Happy Thoughts: Here are the Things proven to make you Happier

I´m a little bit lazy with writing these days – or rather, I´m busy busy busy with other pleasurable issues. So instead of writing something myself, I´d like to point your attention to a nice overview article on Positive Psychology on Time Magazine. It´s contains lots of links for further exploration…

Enjoy!

Happy_Thoughts

 

Slideshare Presentation: “What and Why is Positive Psychology?”

For German speakers:

Yesterday, I gave an introductory presentation about Positive Psychology at a business club in my hometown in Germany. I´ve uploaded the presentation to Slideshare.

Enjoy!

 

A little Kindness goes a long Way: heart-warming Short Film about the Power of being a Giver

No time for writing today. But I´d like to share a video with you that powerfully transports the upsides (and to a much lesser extent: the downsides…) of being a “Giver” in the spirit of Adam Grant.

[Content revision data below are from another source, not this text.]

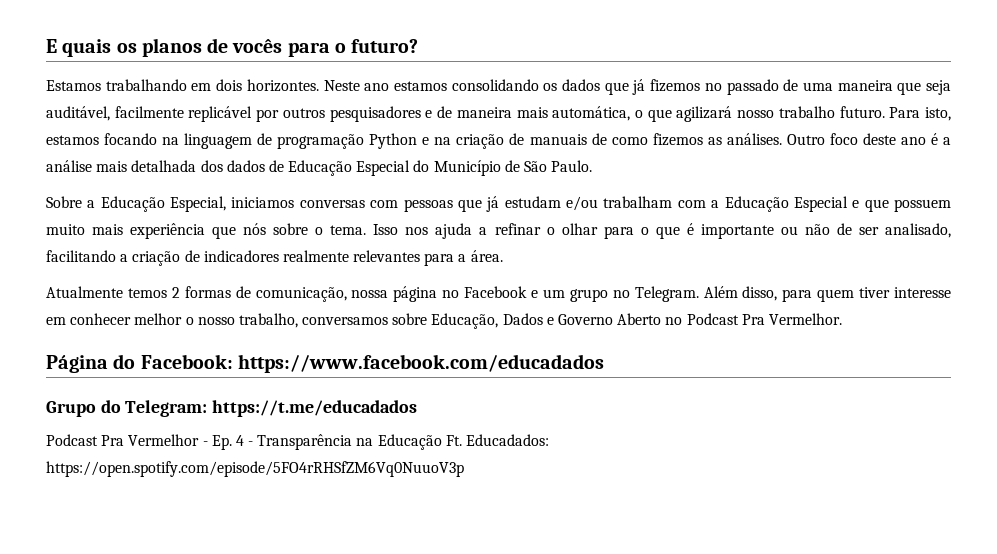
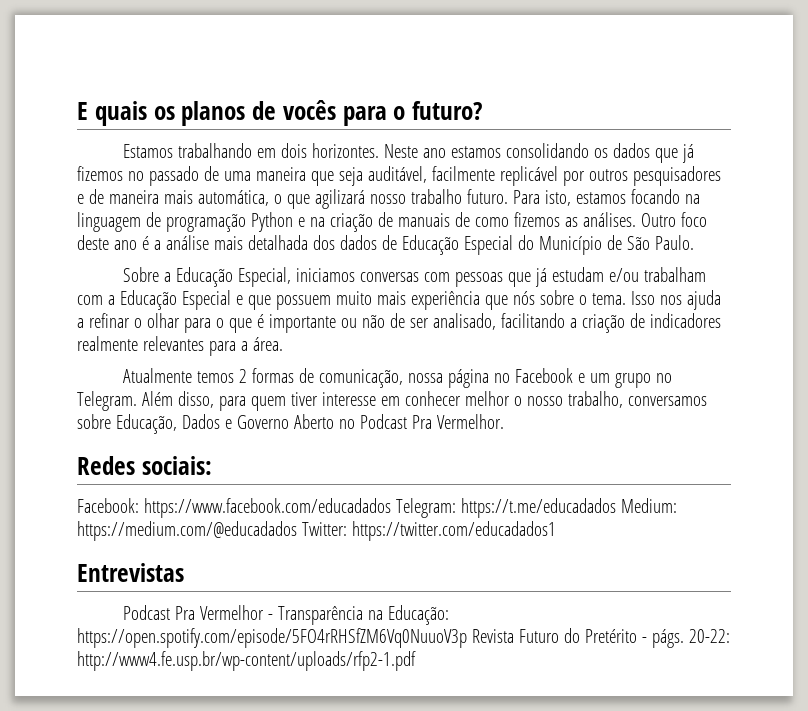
- Página do Facebook: https://www.facebook.com/educadados
- Grupo do Telegram: https://t.me/educadados
+ Redes sociais:
+ Facebook: https://www.facebook.com/educadados Telegram: https://t.me/educadados Medium: https://medium.com/@educadados Twitter: https://twitter.com/educadados1
+ Entrevistas
- Podcast Pra Vermelhor - Ep. 4 - Transparência na Educação Ft. Educadados: https://open.spotify.com/episode/5FO4rRHSfZM6Vq0NuuoV3p
+ Podcast Pra Vermelhor - Transparência na Educação: https://open.spotify.com/episode/5FO4rRHSfZM6Vq0NuuoV3p Revista Futuro do Pretérito - págs. 20-22: http://www4.fe.usp.br/wp-content/uploads/rfp2-1.pdf

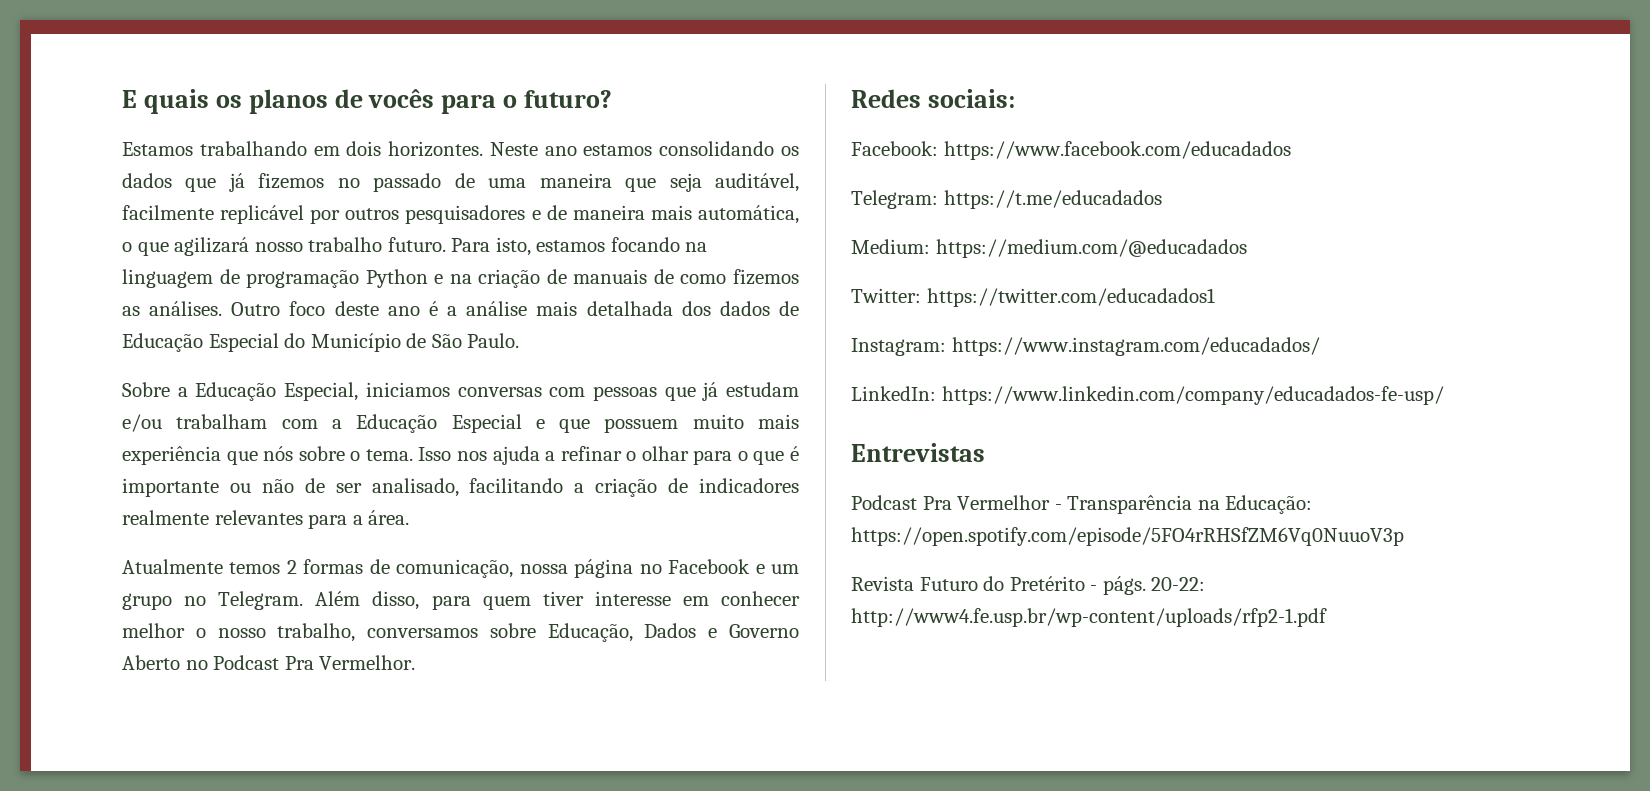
- Facebook: https://www.facebook.com/educadados Telegram: https://t.me/educadados Medium: https://medium.com/@educadados Twitter: https://twitter.com/educadados1
+ Facebook: https://www.facebook.com/educadados
+ Telegram: https://t.me/educadados
+ Medium: https://medium.com/@educadados
+ Twitter: https://twitter.com/educadados1
+ Instagram: https://www.instagram.com/educadados/
+ LinkedIn: https://www.linkedin.com/company/educadados-fe-usp/
- Podcast Pra Vermelhor - Transparência na Educação: https://open.spotify.com/episode/5FO4rRHSfZM6Vq0NuuoV3p Revista Futuro do Pretérito - págs.
+ Podcast Pra Vermelhor - Transparência na Educação: https://open.spotify.com/episode/5FO4rRHSfZM6Vq0NuuoV3p
+ Revista Futuro do Pretérito - págs.

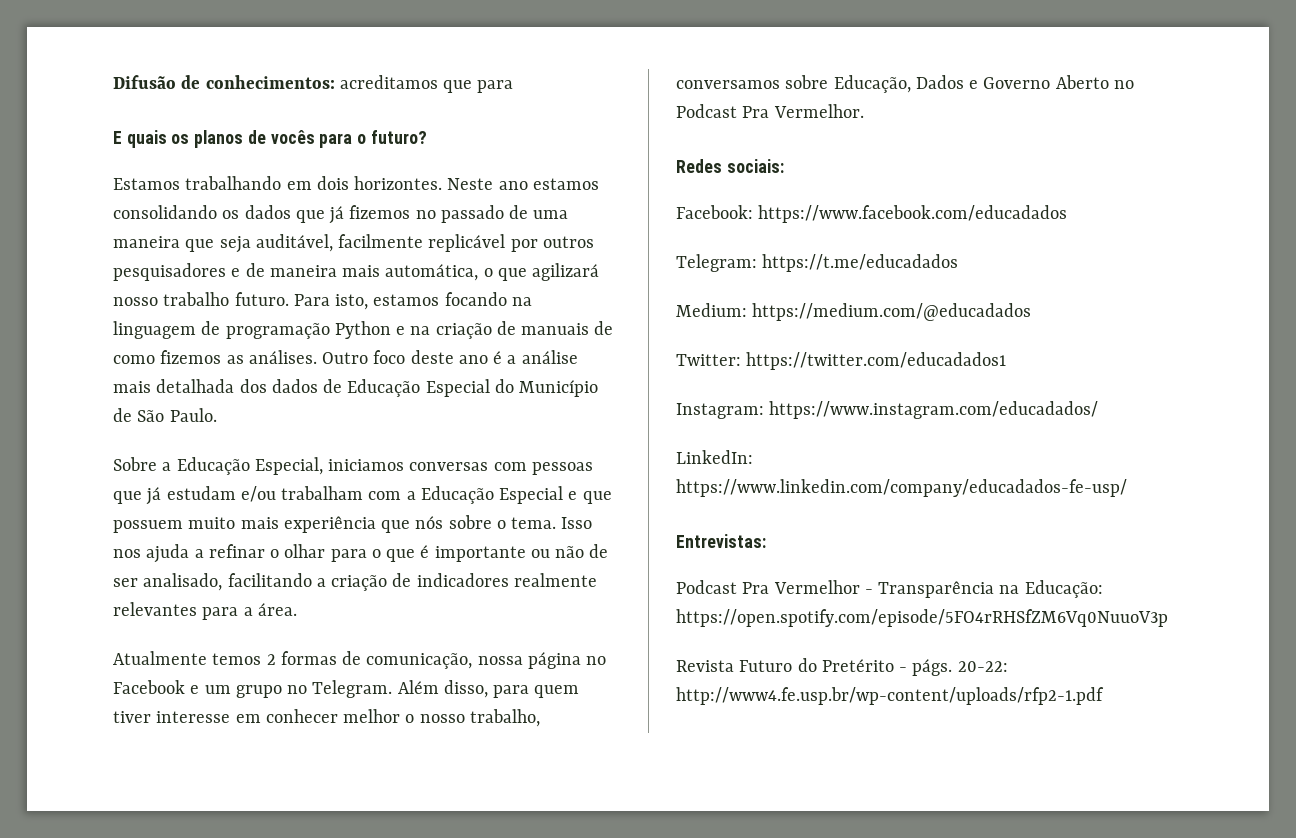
+ Difusão de conhecimentos: acreditamos que para
- Entrevistas
+ Entrevistas:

It´s a commercial, alright. But it´s still beautiful…

Enjoy!

 

 

Using Art to Cultivate Mindfulness – or: A pleasant Surprise with Rousseau´s “Unpleasant Surprise”

As I´ve told you before, part of the second MAPP semester is focused on exposing ourselves to different forms of the humanities and art. To this effect, we went on a field trip to the Barnes Foundation in Philly last Friday. It´s an educational institution that is centered around a collection of (mostly) modern art (displaying more that 2,500 objects, among them +800 paintings estimated at $25 billion; lots of paintings by Renoir, Cézanne, Matisse, Picasso, Monet, and many others).

The founder, Albert C. Barnes, had a very special take on art. Instead of displaying each work of art on its own (or in it´s own right), he commanded they be displayed in what he called ensembles, arrangements of several paintings, oftentimes covering the entire wall of a room. Additionally, he mixes paintings with pieces of African art, or masterfully crafted everyday objects, such as door handles, large keys, and candlesticks. What is more, there are pieces of classical furniture (mostly chairs) beneath a lot the paintings, giving the whole exhibition the intimate touch of being in someone´s living room(s).

Another important difference compared to traditional museums is a distinct “lack of explanation”. You´ll find the painter´s name on a little metal plate on each picture, but otherwise, there are no displays and no booklets helping the visitor to interpret or understand the paintings. Barnes wanted the visitor to find his/her own approach to the paintings.

I’m not a “museum guy” at all, having rarely visited one after those inevitable 8th grade field trips. As such, I wasn’t particularly looking forward to this part of the class. And at first, my precautions were confirmed: the Barnes collection can really be overpowering. There are so many pictures in so little space that it’s hard to focus. I also felt that all this outstanding works of art would somehow be “wasted on me” because of my lack of education in these matters.

Fortunately, our professor, James Pawelski, had us complete a special task: we were to pick one piece of art that we felt particularly drawn to – and stay with and behold that painting for at least half an hour.

So I ended up spending almost 90 minutes with the painting you’ll see below:

Rousseau: Unpleasant Surprise

Its name is “Unpleasant Surprise” (Mauvaise surprise) and was painted in 1901 by Frenchman Henri Rousseau (whom, quite frankly speaking, I had never heard before…). Now, when you look up interpretations on that painting, most will tell you that the guy on the left is shooting the bear to rescue the naked woman on the right. Additionally, it is inferred that the woman does not really feel threatened by the bear; and that therefore, the man really is the “unpleasant surprise”, depicting man’s growing estrangement from nature as a downside of the increasing use of technology (as signified by the gun).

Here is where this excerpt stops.